Pengalaman sejarah masa lalu itu membuat berbagai institusi Gereja di Papua begitu hati-hati dalam menentukan sikapnya terhadap politik yang terjadi di Papua. Beberapa tahun terakhir ini GKI bersama Gereja-gereja Kristen lainnya mulai gencar bersuara tentang Hak Azasi Manusia Papua di depan pendengaran Indonesia.

Dr. Benny Giay, seorang aktivis Gereja yang dengan lantang bersuara tentang hak hidup manusia Papua, harus mendapat tekanan dari pihak penguasa. Apakah Gereja harus diam? Ohhh, tidak sama sekali! Gereja Kristen dan umatnya di Papua hingga saat ini tetap berjuang melawan ketidakadilan yang sedang berlaku di atas tanahnya. Walaupun sungguh sulit untuk seorang hamba Tuhan (Pendeta) mendoakan perjuangan Papua Merdeka di atas mimbar-mimbar Gereja, tetapi pokok doa itu tetap terukir di dalam mezbah Allah, walau tak terucap.
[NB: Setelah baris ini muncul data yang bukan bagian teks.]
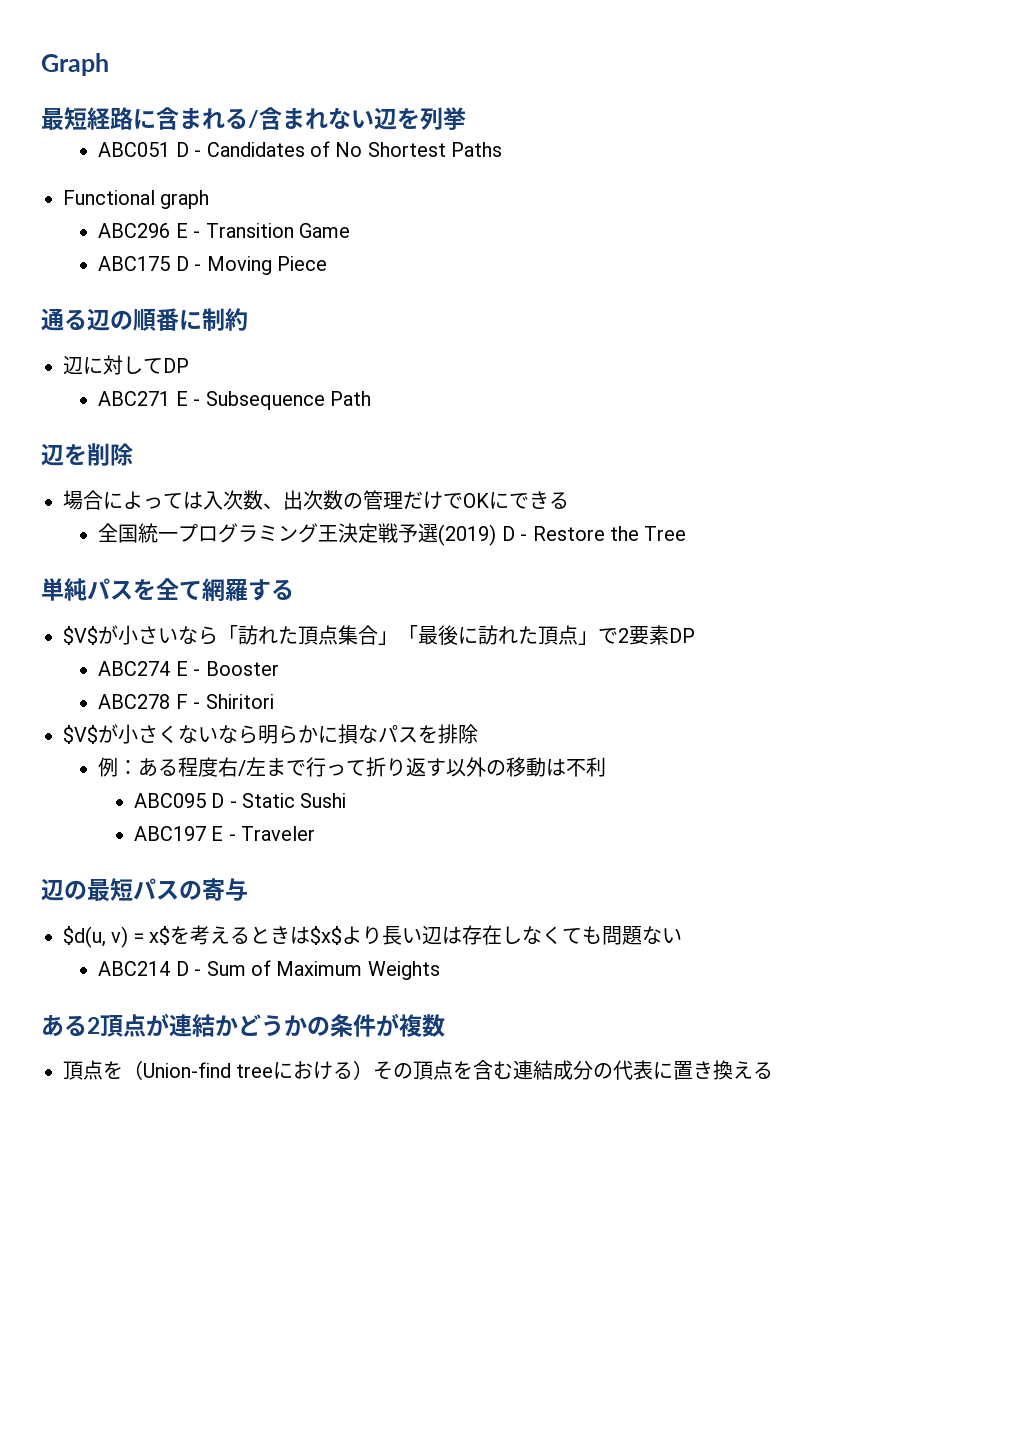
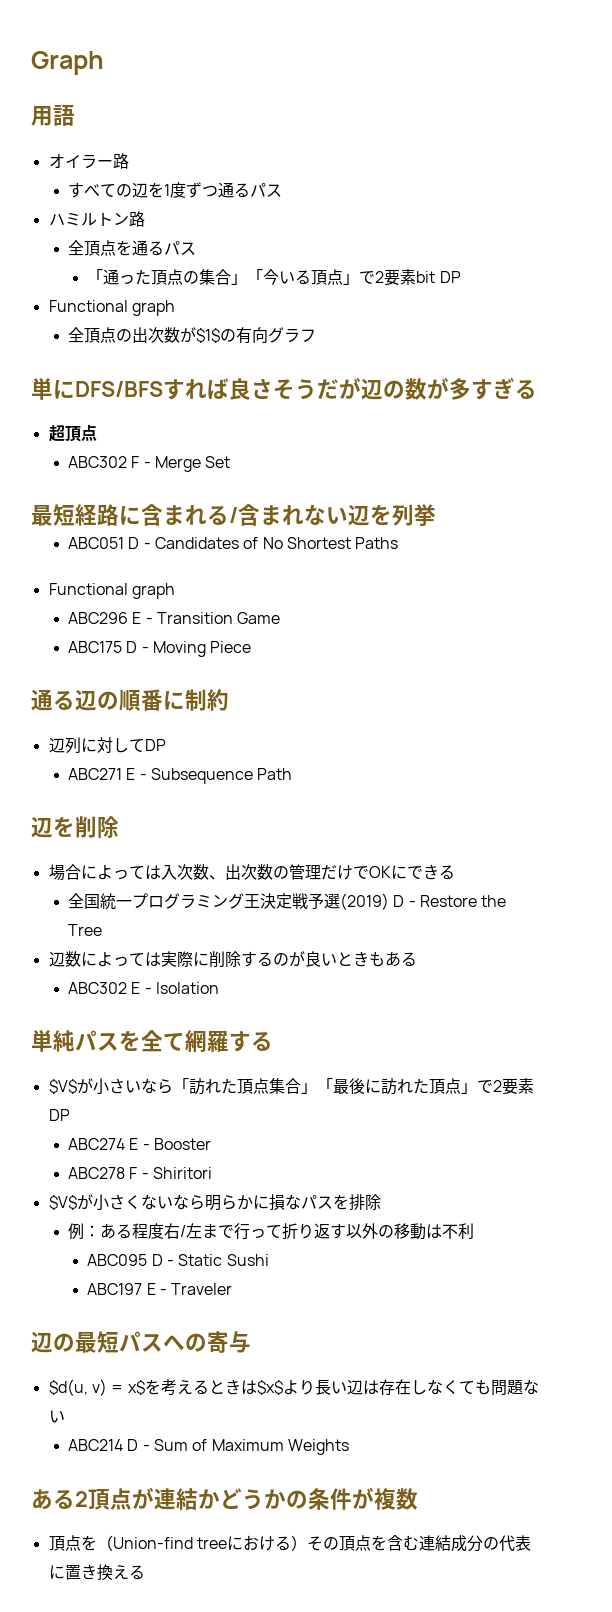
+ 用語
+ オイラー路
+ すべての辺を1度ずつ通るパス
+ ハミルトン路
+ 全頂点を通るパス
+ 「通った頂点の集合」「今いる頂点」で2要素bit DP
+ Functional graph
+ 全頂点の出次数が$1$の有向グラフ
+ 単にDFS/BFSすれば良さそうだが辺の数が多すぎる
+ 超頂点
+ ABC302 F - Merge Set
- 辺に対してDP
+ 辺列に対してDP
+ 辺数によっては実際に削除するのが良いときもある
+ ABC302 E - Isolation
- 辺の最短パスの寄与
+ 辺の最短パスへの寄与

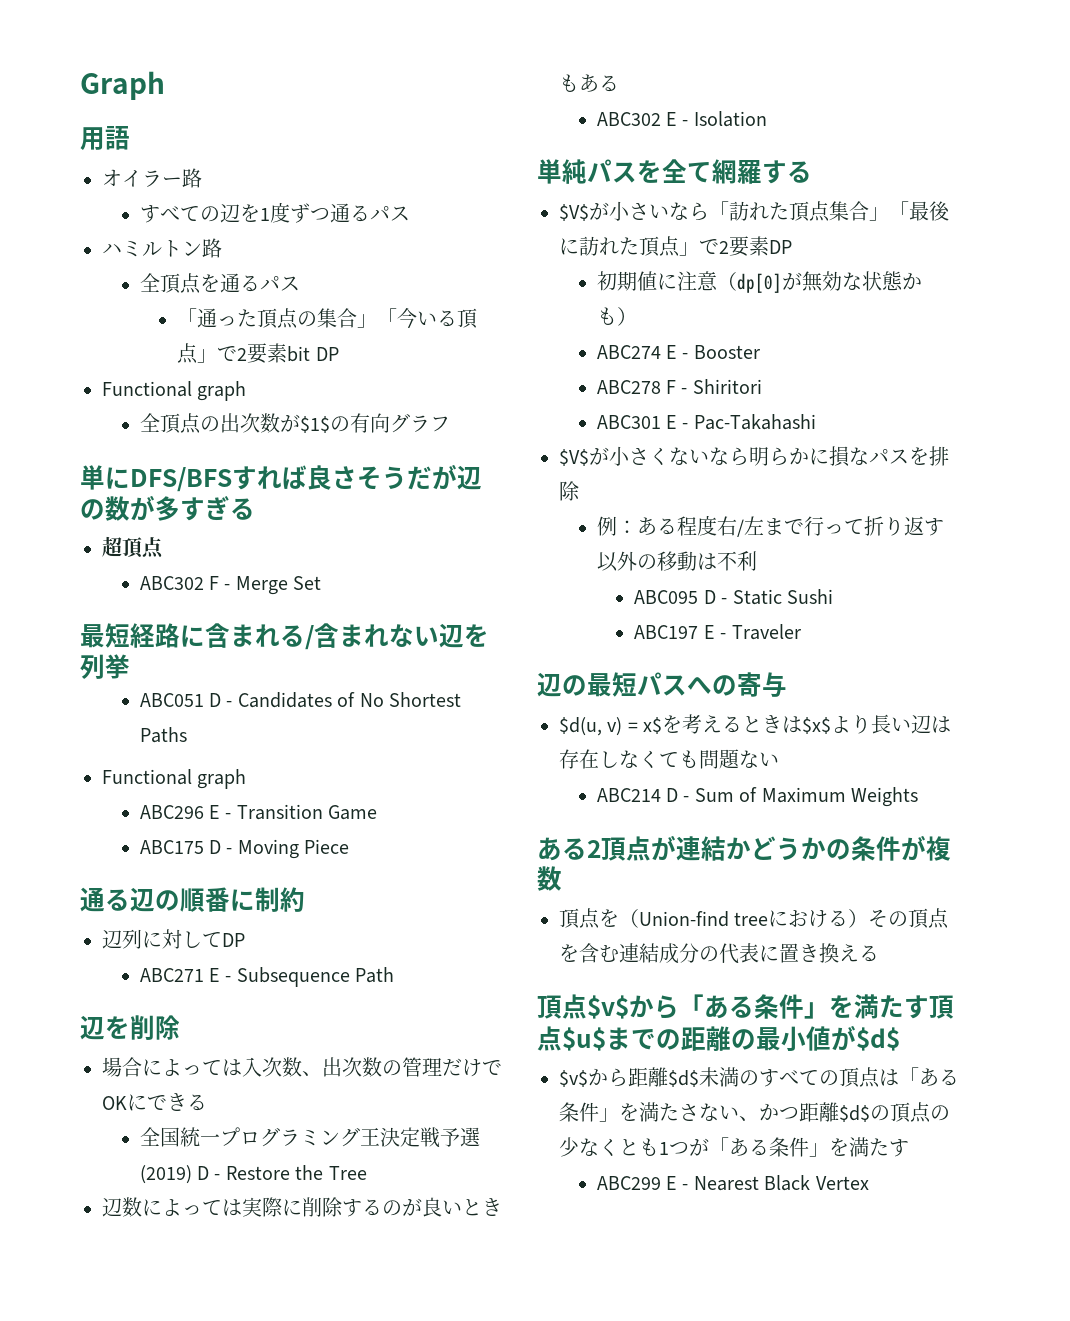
+ 初期値に注意（dp[0]が無効な状態かも）
+ ABC301 E - Pac-Takahashi
+ 頂点$v$から「ある条件」を満たす頂点$u$までの距離の最小値が$d$
+ $v$から距離$d$未満のすべての頂点は「ある条件」を満たさない、かつ距離$d$の頂点の少なくとも1つが「ある条件」を満たす
+ ABC299 E - Nearest Black Vertex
Doa tentang Papua Merdeka di kalangan Orang Asli Papua (OAP) tidak pernah berhenti, seperti tutur seorang aktivis perempuan Papua di atas. Doa Orang Asli Papua (DOAP) tentang sebuah kemerdekaan tetap berkumandang, baik dalam bentuk nyannyian, tari dan simbol-simbol berbagai budaya Papua, tetap dikumandangkan ke Surga, sampai Tuhan bertindak menjawab.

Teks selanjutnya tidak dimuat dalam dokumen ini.